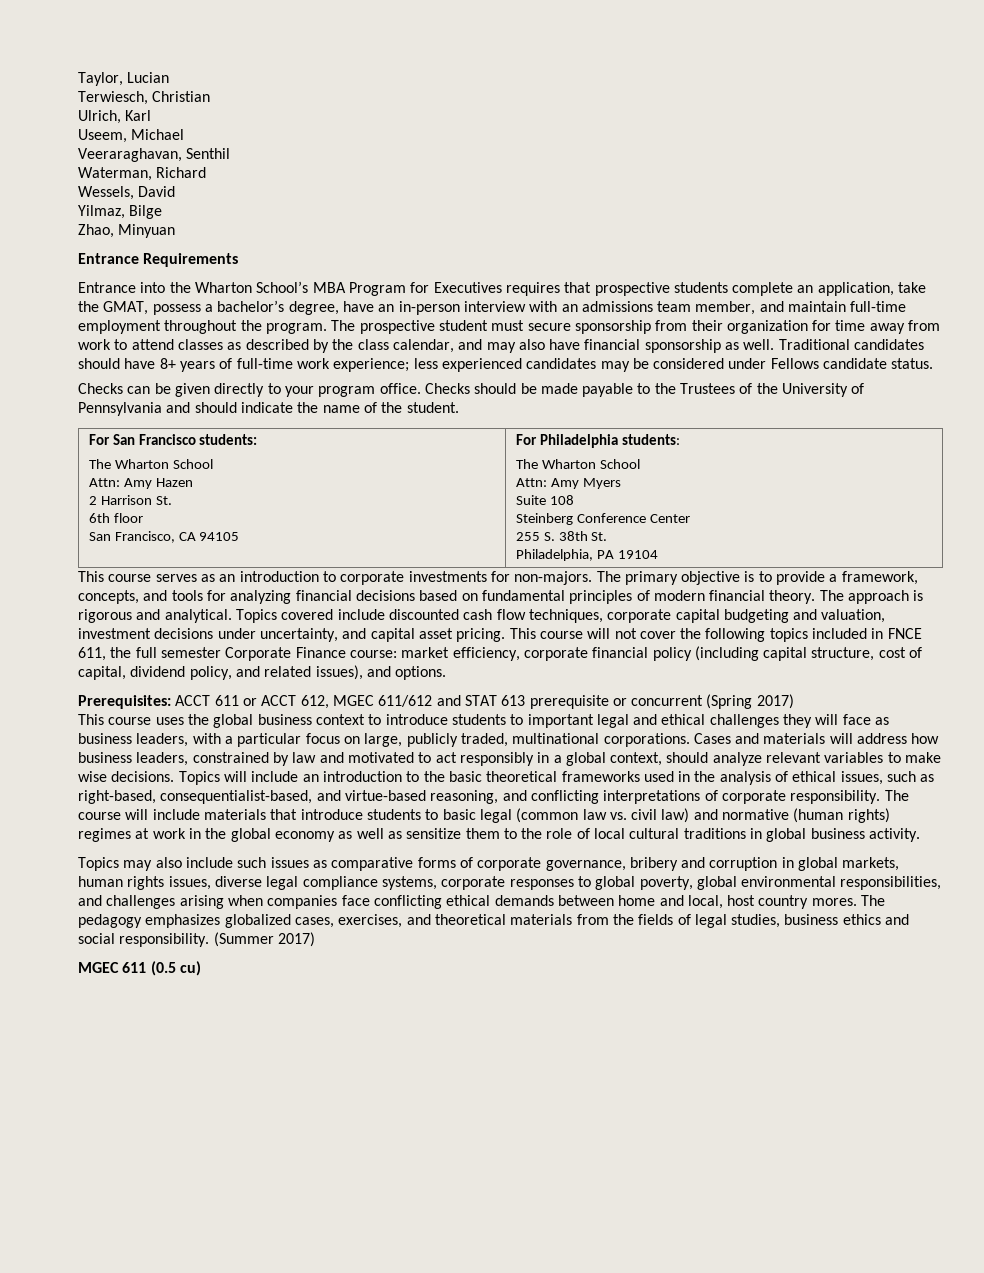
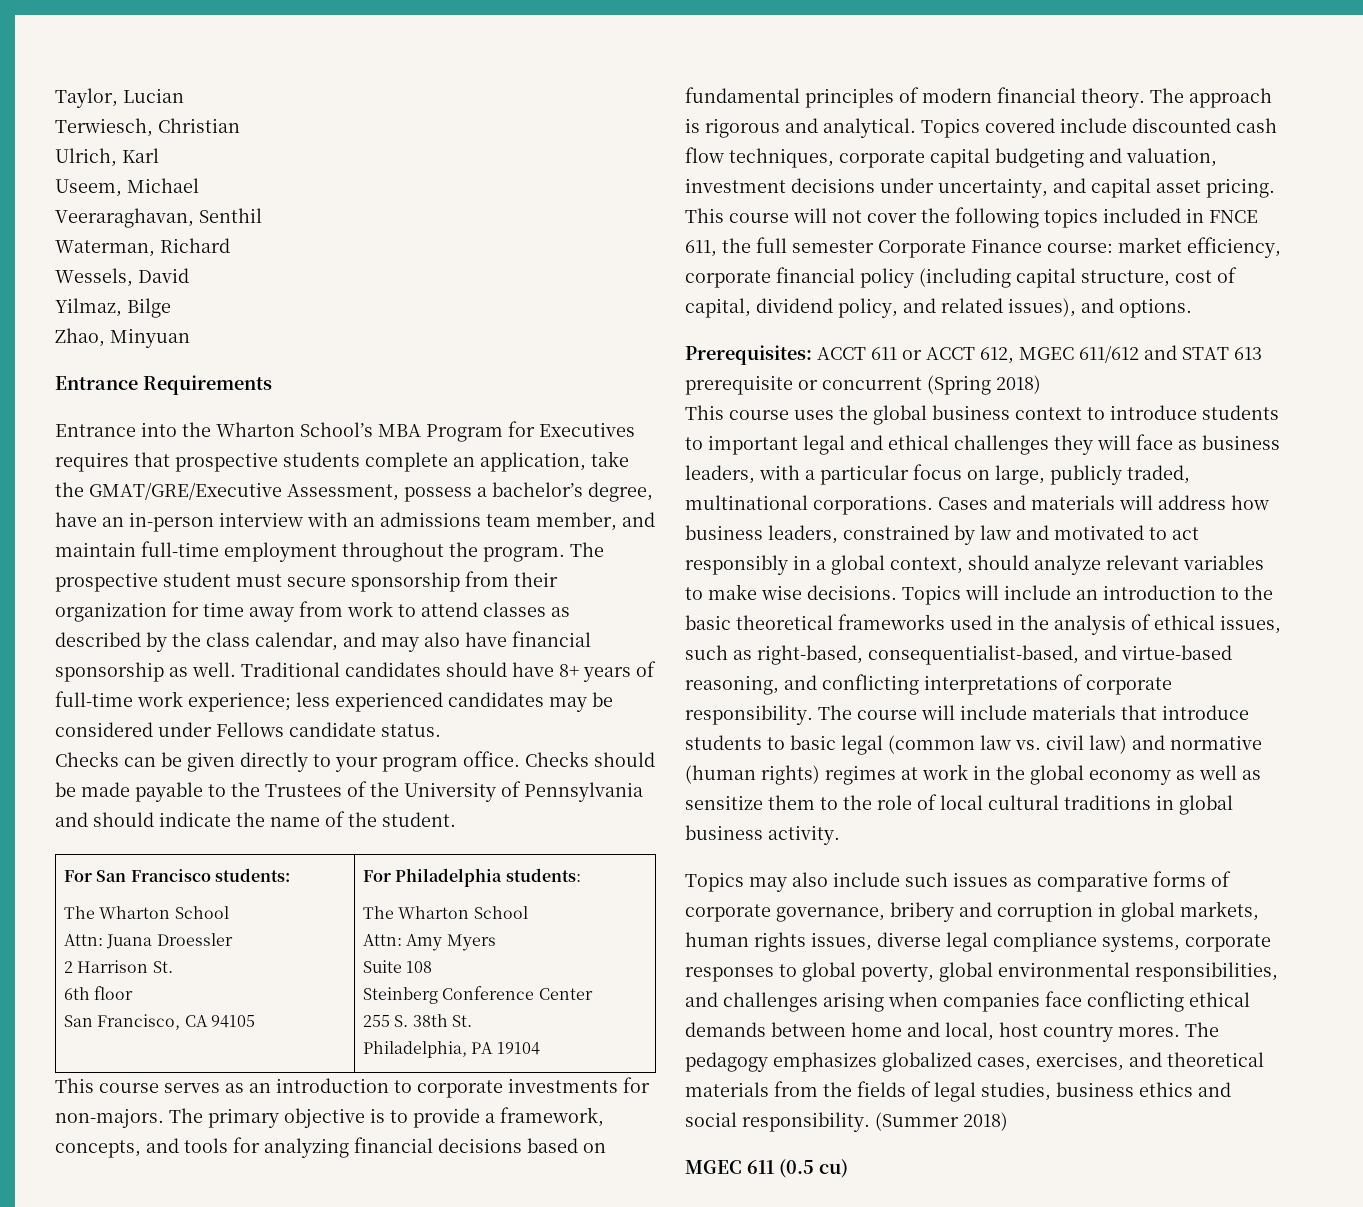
- Entrance into the Wharton School’s MBA Program for Executives requires that prospective students complete an application, take the GMAT, possess a bachelor’s degree, have an in-person interview with an admissions team member, and maintain full-time employment throughout the program.
+ Entrance into the Wharton School’s MBA Program for Executives requires that prospective students complete an application, take the GMAT/GRE/Executive Assessment, possess a bachelor’s degree, have an in-person interview with an admissions team member, and maintain full-time employment throughout the program.
  For San Francisco students:
  The Wharton School
- Attn: Amy Hazen
+ Attn: Juana Droessler
- Prerequisites: ACCT 611 or ACCT 612, MGEC 611/612 and STAT 613 prerequisite or concurrent (Spring 2017)
+ Prerequisites: ACCT 611 or ACCT 612, MGEC 611/612 and STAT 613 prerequisite or concurrent (Spring 2018)
- (Summer 2017)
+ (Summer 2018)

TO DO - Among the lines above, find those with the word "Executives". Copy them.

ANSWER BELOW -
- Entrance into the Wharton School’s MBA Program for Executives requires that prospective students complete an application, take the GMAT, possess a bachelor’s degree, have an in-person interview with an admissions team member, and maintain full-time employment throughout the program.
+ Entrance into the Wharton School’s MBA Program for Executives requires that prospective students complete an application, take the GMAT/GRE/Executive Assessment, possess a bachelor’s degree, have an in-person interview with an admissions team member, and maintain full-time employment throughout the program.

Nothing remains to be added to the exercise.